C’est en renouant avec ses origines, à travers le Haka, en puisant dedans, que Soane trouve la force de reprendre en mains son destin, d’en finir avec la famille métropolitaine qui ne fonctionne pas, de se dresser contre Abraham et de rentrer chez lui. Ce Haka qu’il refusait de faire lorsque les joueurs le lui demandaient, à moitié pour se moquer, il s’en empare et y trouve un nouvel élan, en ré-assimilant sa propre culture, en acceptant qui il est, d’où il vient. Lorsqu’il menace, dans les toilettes de la boîte de nuit, le joueur qui avait tenté de le renverser, il emploie les mêmes méthodes mafieuse qu’Abraham. Il devient le père.
Soane rentre au pays. Il lui a fallu aller jusqu’en France métropolitaine pour accepter ses origines et comprendre qui il était. La violence qui traverse le film est au final une métaphore de la violence du passage à l’âge adulte. Soane fait face à son père, l’affronte et prend sa place : il repart avec son jeune frère. Le père, supplanté par son fils, n’ayant plus de raison d’exister, choisit de s’ôter la vie. On peut y voir un aspect rituel, un acte certes violent mais qui permet de laisser la place à Soane pour être un homme et exister. L’action se passe « hors-champ », c’est-à-dire qu’on entend le coup de feu mais rien n’est montré du suicide. Le père sort du cadre, laisse sa place dans l’image. Soane s’est émancipé, et le Haka funéraire final est à la fois un hommage à son père, et l’affirmation d’une culture assumée, d’une liberté conquise.

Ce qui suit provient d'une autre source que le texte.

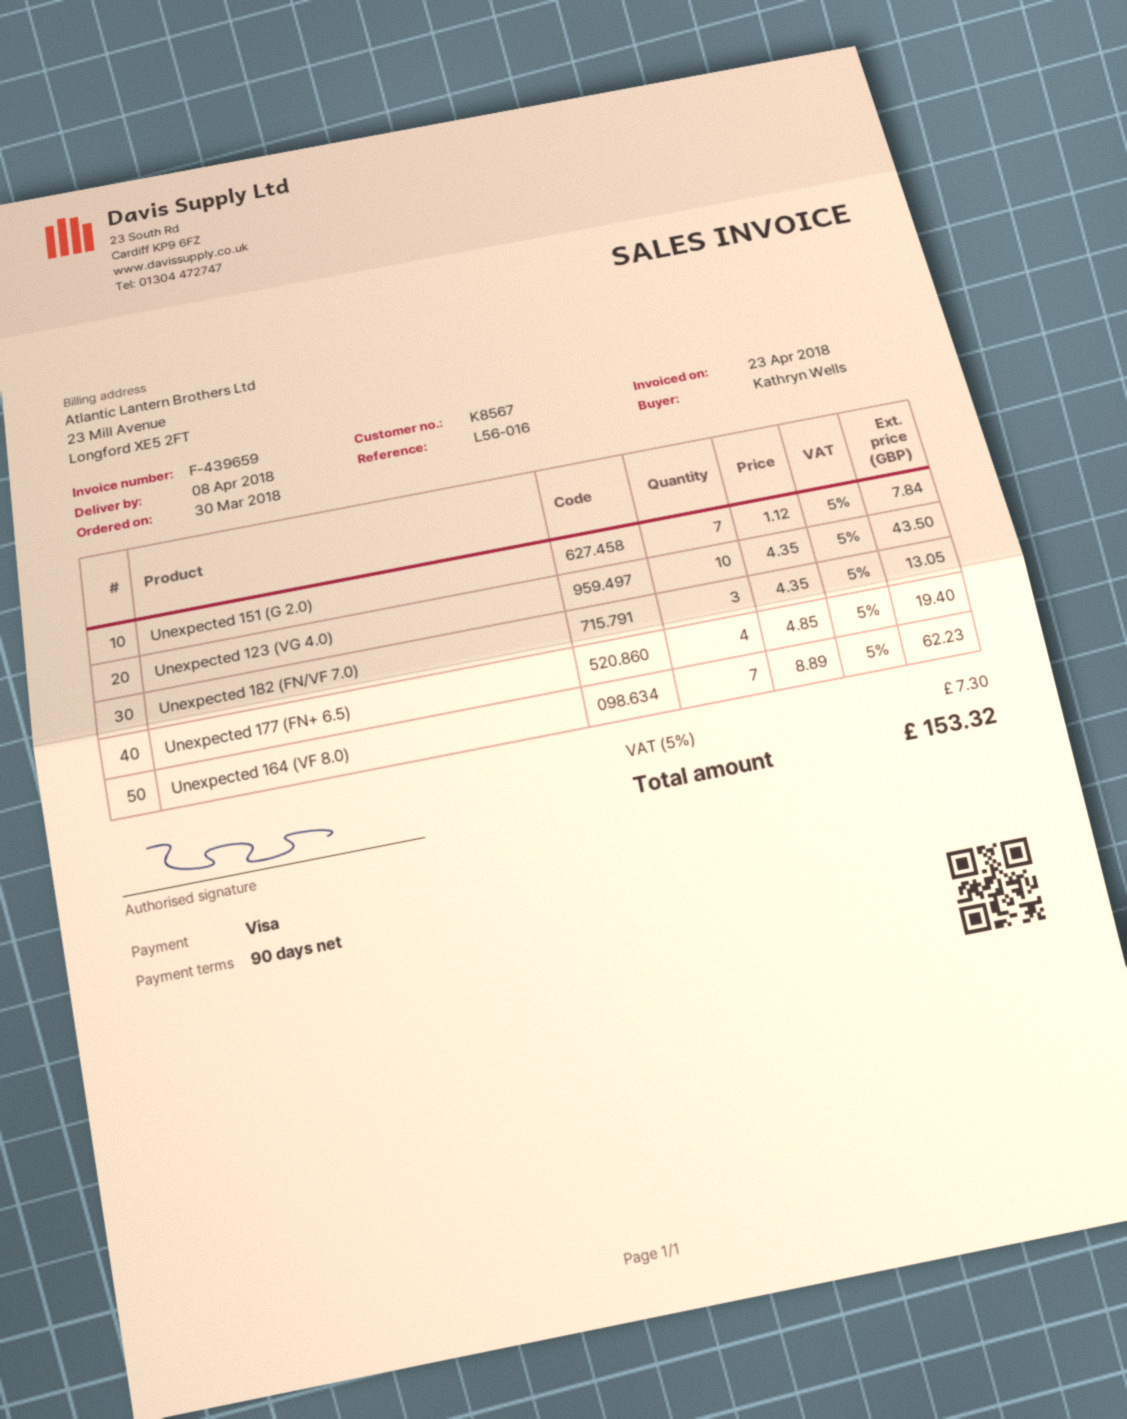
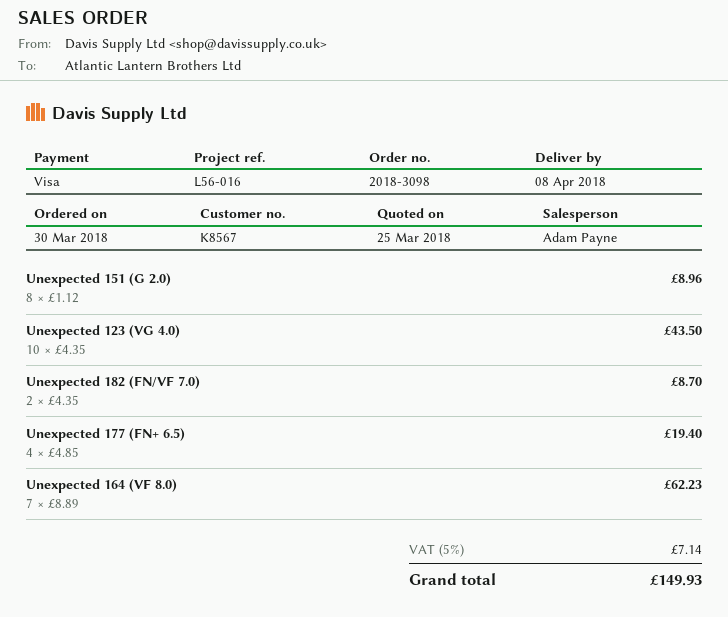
Unexpected 151 (G 2.0): 7 x 1.12 = 7.84 -> 8 x 1.12 = 8.96
Unexpected 182 (FN/VF 7.0): 3 x 4.35 = 13.05 -> 2 x 4.35 = 8.70
tax: 5% = 7.30 -> 5% = 7.14
total: 153.32 -> 149.93

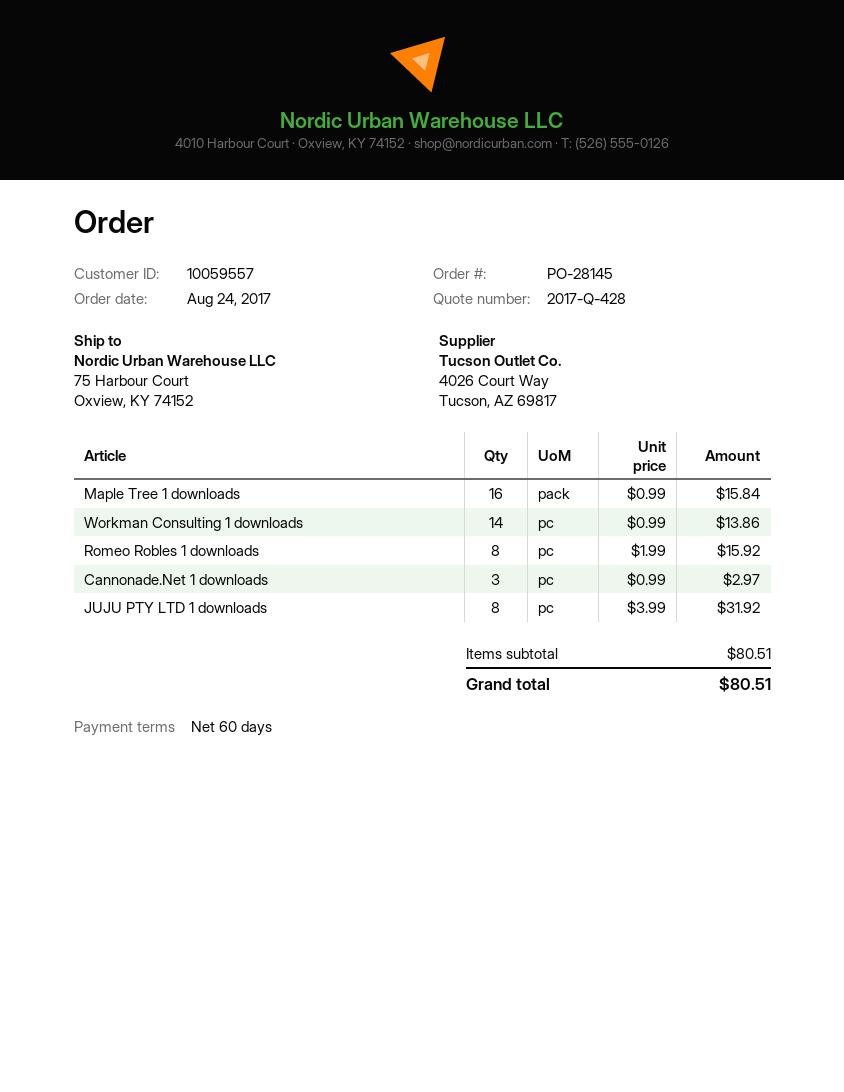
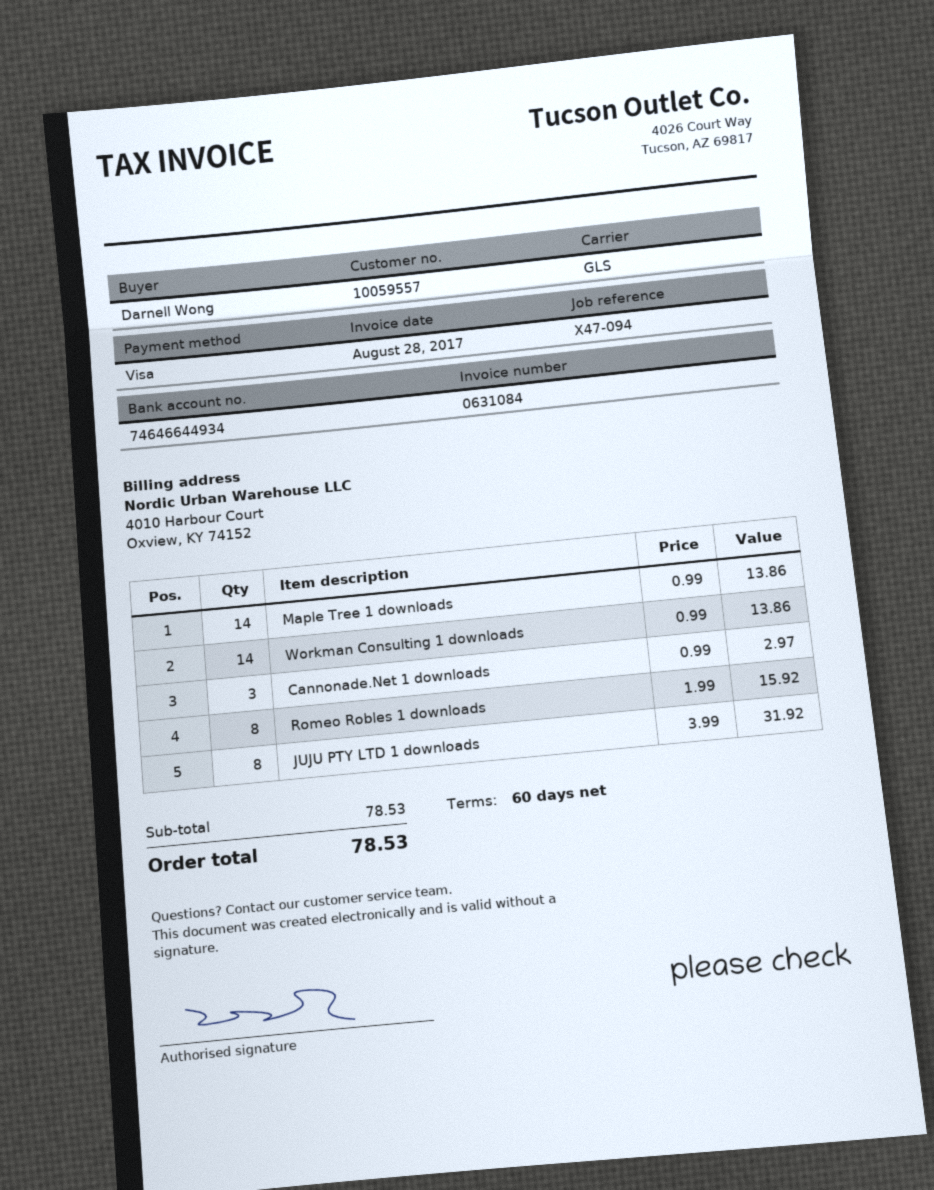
Maple Tree 1 downloads: 16 x 0.99 = 15.84 -> 14 x 0.99 = 13.86
subtotal: 80.51 -> 78.53
total: 80.51 -> 78.53

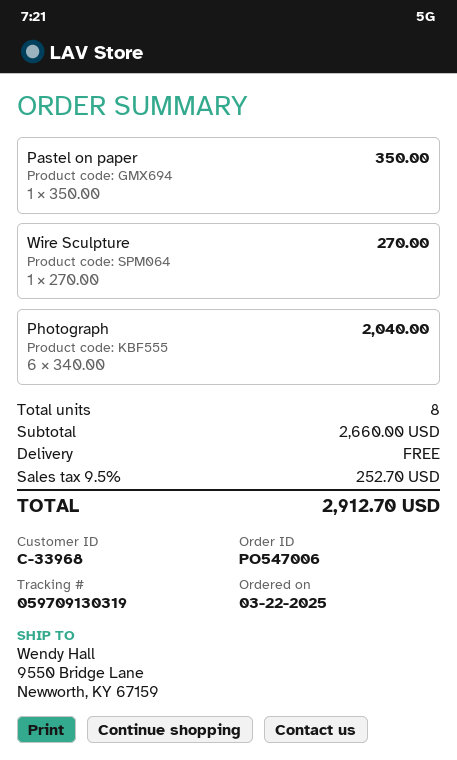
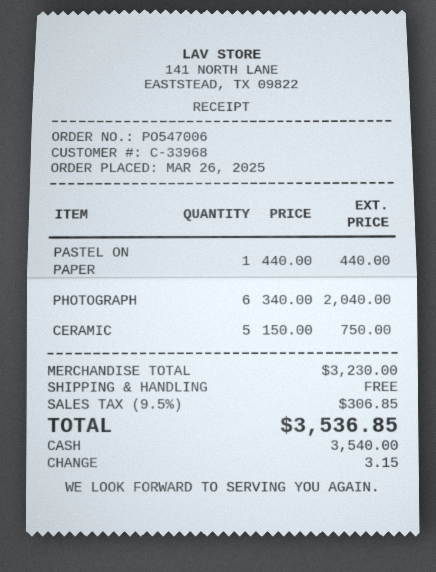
order date: 2025-03-22 -> 2025-03-26
Pastel on paper: 1 x 350.00 = 350.00 -> 1 x 440.00 = 440.00
Wire Sculpture: 1 x 270.00 = 270.00 -> none
CERAMIC: none -> 5 x 150.00 = 750.00
subtotal: 2660.00 -> 3230.00
tax: 9.5% = 252.70 -> 9.5% = 306.85
total: 2912.70 -> 3536.85

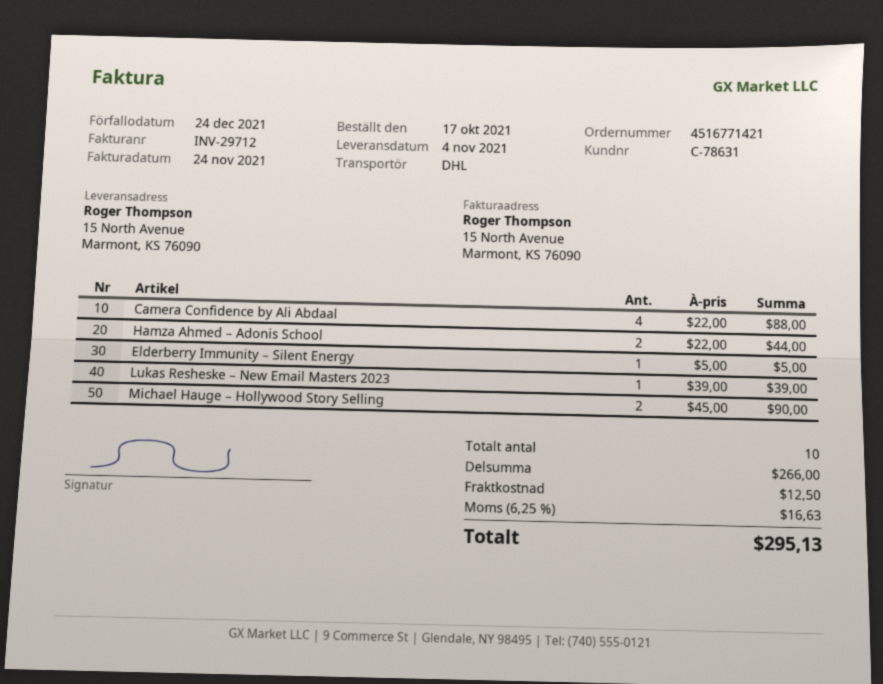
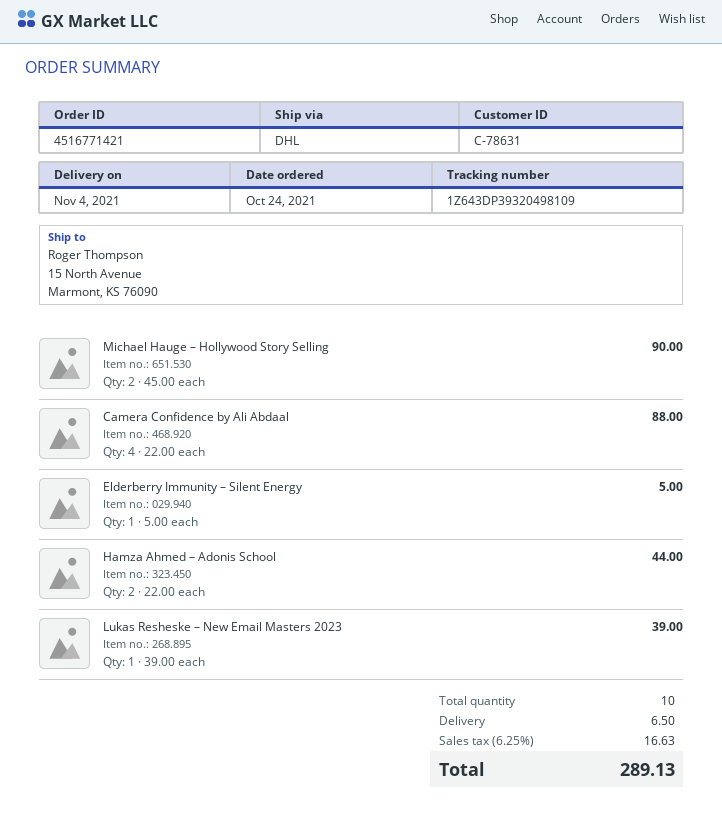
order date: 2021-10-17 -> 2021-10-24
shipping: 12.50 -> 6.50
total: 295.13 -> 289.13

– Soane est un Wallisien qui vit en Nouvelle-Calédonie. Quels éléments composent sa culture ? Quelle est sa religion ?
– Repérez les différents éléments qui font référence à la religion ou à des mythes fondateurs.
– Pourquoi Soane est-il suivi par un chien à trois pattes ?
– Quelles différences trouve-t-on entre la façon dont le réalisateur filme un match de rugby et la façon dont un match est retranscrit à la télévision ?
– Déterminez le moment où Soane décide de ne plus se laisser faire et de reprendre sa vie en mains.
– Pourquoi peut-on parler d’une « violence sociale » dans le film aussi bien que d’une « violence physique » ?
– Comment est filmé le suicide du père ? Comment comprenez-vous son geste ?
– Seulement deux films ont été tournés en Nouvelle-Calédonie avant « Mercenaire ».
- Exceptée Iliana Zabeth, le casting est composé de comédiens non-professionnels. Toki Pilioko, Laurent Pakihivatau, Mikaele Tuugahala (qui jouent Soane, Abraham et Sosefo) sont de véritables rugbymen, tandis que Petelo Sealeu, qui joue le père, est vigile de profession.
– Le film est tourné en partie dans la petite ville de Fumel et le président du club de rugby joue son propre rôle.
– Sacha Wolff est un passionné de rugby. Pour écrire son film, il s’est immergé dans l’univers des clubs et a rencontré de nombreux joueurs venus de Nouvelle-Calédonie.